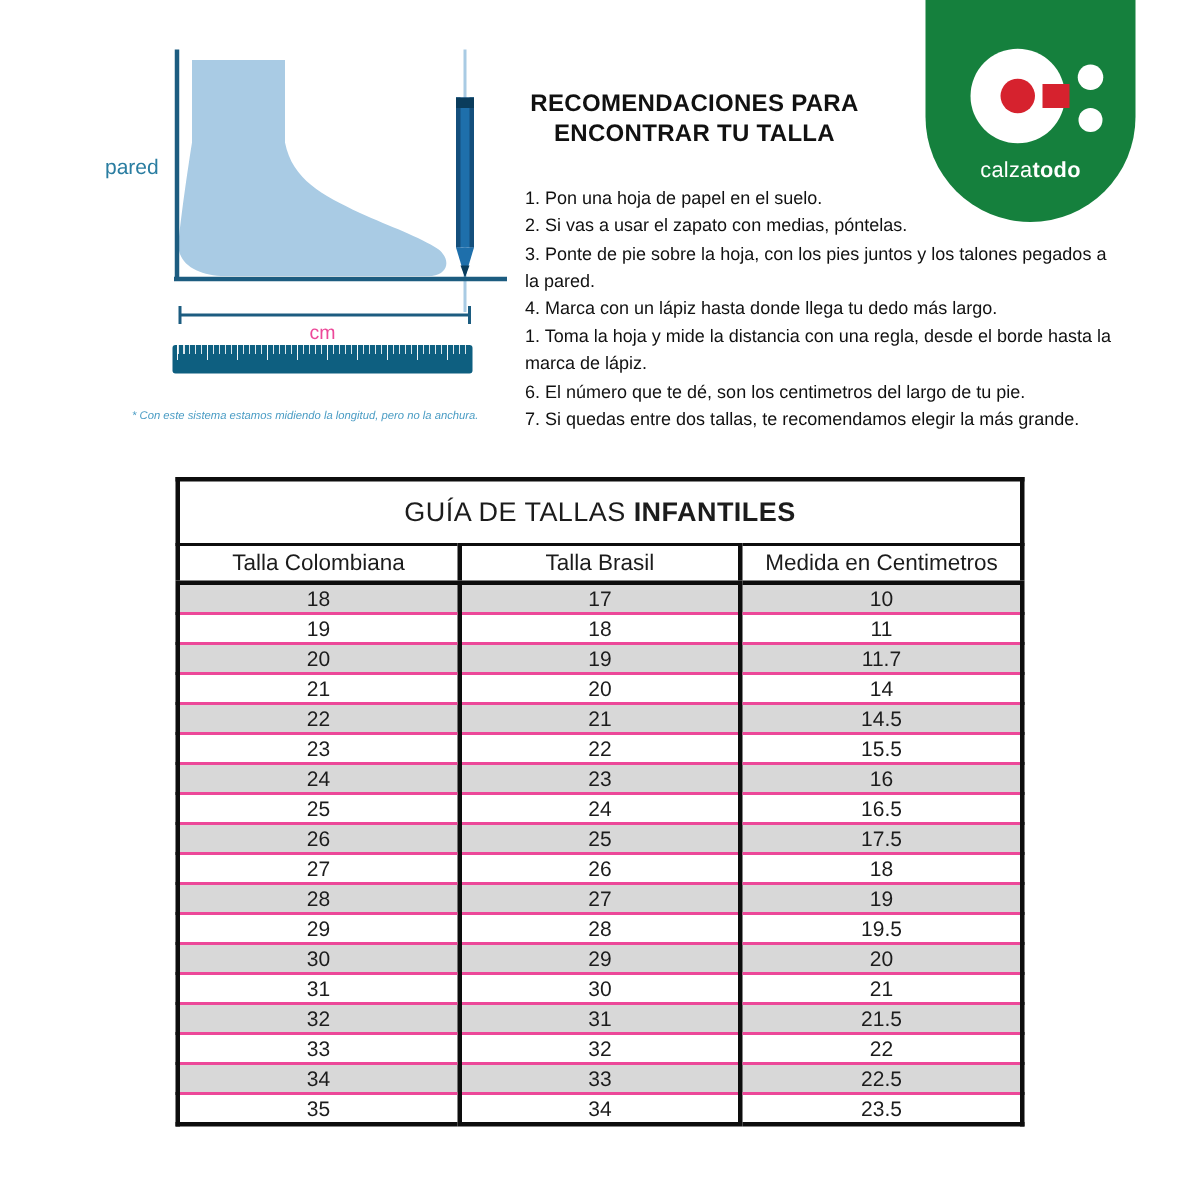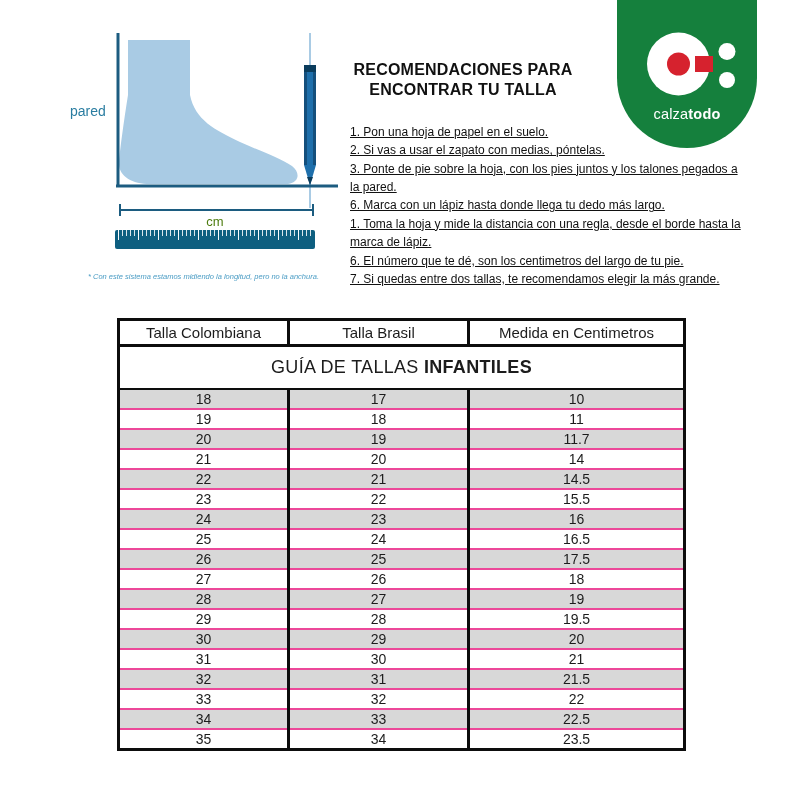--- a/index.html
+++ b/index.html
@@ -5,36 +5,36 @@
   * { margin:0; padding:0; box-sizing:border-box; }
   html,body { background:#fff; }
   body { font-family:"Liberation Sans", sans-serif; }
   #page { position:relative; width:800px; height:800px; background:#fff; overflow:hidden; }
 
   
   #diagram-svg { position:absolute; left:60px; top:25px; }
   .wall-label { position:absolute; left:70px; top:103px; width:50px; 
                 color:#2a7da1; font-size:14px; }
   .cm-label   { position:absolute; left:115px; top:214px; width:200px; text-align:center;
-                color:#4d7c0f; font-size:13px; }
+                color:#ec4899; font-size:13px; }
   .ruler { position:absolute; left:115px; top:230px; width:200px; height:19px;
            background:#0e5f80; border-radius:2px; }
   .ruler::before { content:""; position:absolute; left:3px; top:0; right:3px; height:6px;
            background:repeating-linear-gradient(90deg, rgba(255,255,255,.85) 0 1px, transparent 1px 4px); }
   .ruler::after  { content:""; position:absolute; left:3px; top:0; right:3px; height:10px;
            background:repeating-linear-gradient(90deg, rgba(255,255,255,.95) 0 1px, transparent 1px 20px); }
   .diagram-footnote { position:absolute; left:88px; top:262px; width:240px;
            color:#4a9cc4; font-size:7.5px; font-style:italic; white-space:nowrap;margin-top:10px; }
 
   
   .reco-title { position:absolute; left:347px; top:60px; width:232px; text-align:center;
                 font-weight:bold; font-size:16px; line-height:1.22; color:#111;
                 white-space:pre-line; letter-spacing:.2px; }
   .reco-steps { position:absolute; left:350px; top:123px; width:398px;
-                font-size:12px; line-height:1.53; color:#111;text-decoration:underline; }
+                font-size:12px; line-height:1.53; color:#111; }
   .reco-steps p { margin:0; }
 
   
   .logo { position:absolute; left:617px; top:0; width:140px; height:148px;
           background:#15803d; border-radius:0 0 70px 70px; }
   .logo-text { position:absolute; left:0; top:106px; width:100%; text-align:center;
                color:#fff; font-size:14.5px; letter-spacing:.2px; }
   .logo-text .bold { font-weight:bold; }
 
   
@@ -90,48 +90,48 @@
   <div class="cm-label">cm</div>
   <div class="ruler"></div>
   <div class="diagram-footnote">* Con este sistema estamos midiendo la longitud, pero no la anchura.</div>
 
   <div class="reco-title">RECOMENDACIONES PARA
 ENCONTRAR TU TALLA</div>
   <div class="reco-steps">
     <p>1. Pon una hoja de papel en el suelo.</p>
     <p>2. Si vas a usar el zapato con medias, póntelas.</p>
     <p>3. Ponte de pie sobre la hoja, con los pies juntos y los talones pegados a la pared.</p>
-    <p>6. Marca con un lápiz hasta donde llega tu dedo más largo.</p>
+    <p>4. Marca con un lápiz hasta donde llega tu dedo más largo.</p>
     <p>1. Toma la hoja y mide la distancia con una regla, desde el borde hasta la marca de lápiz.</p>
     <p>6. El número que te dé, son los centimetros del largo de tu pie.</p>
     <p>7. Si quedas entre dos tallas, te recomendamos elegir la más grande.</p>
   </div>
 
   <div class="logo">
     <svg width="140" height="148" viewBox="0 0 140 148">
       <circle cx="61.5" cy="64" r="31.5" fill="#ffffff"></circle>
       <circle cx="61.5" cy="64" r="11.5" fill="#d6222e"></circle>
       <rect x="78" y="56" width="18" height="16" fill="#d6222e"></rect>
       <circle cx="110" cy="51.5" r="8.5" fill="#ffffff"></circle>
       <circle cx="110" cy="80" r="8" fill="#ffffff"></circle>
     </svg>
     <div class="logo-text"><span>calza</span><span class="bold">todo</span></div>
   </div>
 
   <div class="size-table">
     <table>
       <thead>
         <tr>
+          <td class="t-title" colspan="3"><span>GUÍA DE TALLAS </span><span class="bold">INFANTILES</span></td>
+        </tr>
+        <tr>
           <th style="width:170px">Talla Colombiana</th>
           <th class="c2" style="width:180px">Talla Brasil</th>
           <th class="c2" style="width:216px">Medida en Centimetros</th>
         </tr>
-        <tr>
-          <td class="t-title" colspan="3"><span>GUÍA DE TALLAS </span><span class="bold">INFANTILES</span></td>
-        </tr>
       </thead>
       <tbody>
         <tr>
             <td>18</td>
             <td class="c2">17</td>
             <td class="c2">10</td>
           </tr>
         <tr>
             <td>19</td>
             <td class="c2">18</td>

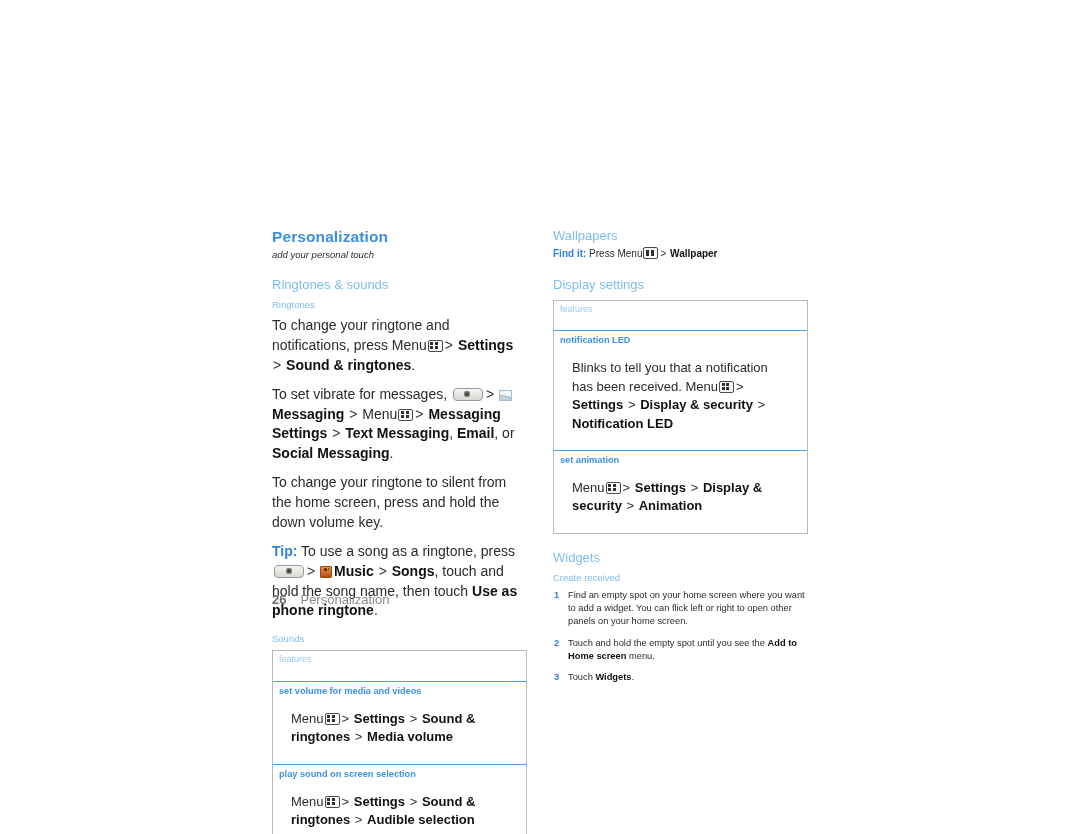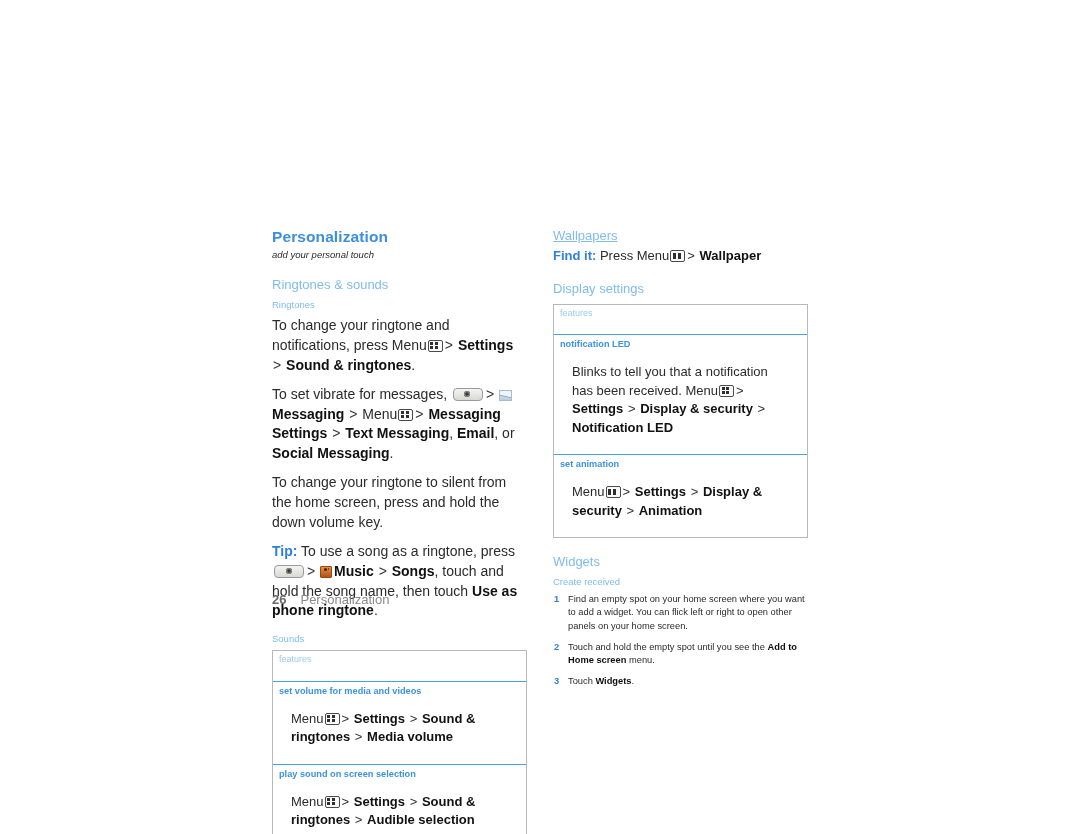--- a/index.html
+++ b/index.html
@@ -76,21 +76,21 @@
     color: #2b2b2b;
     margin: 0 0 9px 0;
   }
   p.body:last-child { margin-bottom: 0; }
   .b { font-weight: bold; color: #111111; }
   .blue-bold { font-weight: bold; color: #2f80d8; }
   .gt { color: #333333; padding: 0 1px; }
 
   
   .finditline {
-    font-size: 13px;
+    font-size: 10px;
     line-height: 1.4;
     color: #2b2b2b;
     margin: 0 0 16px 0;
   }
 
   
   .ico {
     display: inline-block;
     vertical-align: -2px;
   }
@@ -321,21 +321,21 @@
               <span class="gt">&gt;</span>
               <span class="b">Audible selection</span>
             </div>
           </div>
         </div>
 
       </div>
 
       <div class="col">
 
-        <h2 class="section-title" style="margin-bottom:3px;text-decoration:underline;">Wallpapers</h2>
+        <h2 class="section-title" style="margin-bottom:3px;">Wallpapers</h2>
 
         <div class="finditline">
           <span class="blue-bold">Find it:</span>
           <span>Press Menu</span><span class="ico menu-key"><i></i><i></i><i></i><i></i></span><span class="gt">&gt;</span>
           <span class="b">Wallpaper</span>
         </div>
 
         <h2 class="section-title">Display settings</h2>
 
         <div class="feat-table">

###

Work instruction:
Restate the line containing "-321,21 +321,21 @@" and every remaining line of the records word for word. Add nothing.

Answer for the task:
@@ -321,21 +321,21 @@
               <span class="gt">&gt;</span>
               <span class="b">Audible selection</span>
             </div>
           </div>
         </div>
 
       </div>
 
       <div class="col">
 
-        <h2 class="section-title" style="margin-bottom:3px;text-decoration:underline;">Wallpapers</h2>
+        <h2 class="section-title" style="margin-bottom:3px;">Wallpapers</h2>
 
         <div class="finditline">
           <span class="blue-bold">Find it:</span>
           <span>Press Menu</span><span class="ico menu-key"><i></i><i></i><i></i><i></i></span><span class="gt">&gt;</span>
           <span class="b">Wallpaper</span>
         </div>
 
         <h2 class="section-title">Display settings</h2>
 
         <div class="feat-table">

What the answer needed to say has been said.